Work to be completed:
Would you copy out exactly the lines of the listing below, beginning with the one that contains "Avg | total3: 158.3 -> 163.2" and ending with the last?

Supplied material:
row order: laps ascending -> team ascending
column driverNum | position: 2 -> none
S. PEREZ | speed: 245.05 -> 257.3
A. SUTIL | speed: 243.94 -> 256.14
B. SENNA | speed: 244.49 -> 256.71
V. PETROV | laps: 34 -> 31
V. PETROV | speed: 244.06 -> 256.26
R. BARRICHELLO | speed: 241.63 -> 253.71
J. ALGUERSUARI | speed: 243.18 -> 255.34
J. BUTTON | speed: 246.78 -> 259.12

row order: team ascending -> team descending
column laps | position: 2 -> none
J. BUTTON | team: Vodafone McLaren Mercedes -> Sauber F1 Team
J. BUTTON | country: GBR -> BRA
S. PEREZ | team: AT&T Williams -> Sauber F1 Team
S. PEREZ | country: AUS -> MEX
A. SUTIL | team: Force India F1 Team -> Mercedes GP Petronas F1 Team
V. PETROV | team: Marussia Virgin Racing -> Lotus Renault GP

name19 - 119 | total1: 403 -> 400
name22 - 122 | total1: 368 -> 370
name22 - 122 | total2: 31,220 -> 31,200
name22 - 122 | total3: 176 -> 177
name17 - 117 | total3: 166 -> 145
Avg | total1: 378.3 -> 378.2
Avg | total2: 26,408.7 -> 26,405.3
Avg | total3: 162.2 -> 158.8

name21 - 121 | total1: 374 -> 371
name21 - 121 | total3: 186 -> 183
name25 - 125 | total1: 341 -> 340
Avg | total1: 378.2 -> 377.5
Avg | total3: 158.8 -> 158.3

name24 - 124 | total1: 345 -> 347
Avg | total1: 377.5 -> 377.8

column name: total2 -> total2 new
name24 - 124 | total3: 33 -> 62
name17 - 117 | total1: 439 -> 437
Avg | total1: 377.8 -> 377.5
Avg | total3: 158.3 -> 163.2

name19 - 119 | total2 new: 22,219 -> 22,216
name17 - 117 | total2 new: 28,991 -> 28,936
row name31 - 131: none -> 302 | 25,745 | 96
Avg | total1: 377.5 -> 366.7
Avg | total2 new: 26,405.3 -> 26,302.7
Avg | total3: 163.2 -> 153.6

Answer to this task:
Avg | total3: 158.3 -> 163.2

name19 - 119 | total2 new: 22,219 -> 22,216
name17 - 117 | total2 new: 28,991 -> 28,936
row name31 - 131: none -> 302 | 25,745 | 96
Avg | total1: 377.5 -> 366.7
Avg | total2 new: 26,405.3 -> 26,302.7
Avg | total3: 163.2 -> 153.6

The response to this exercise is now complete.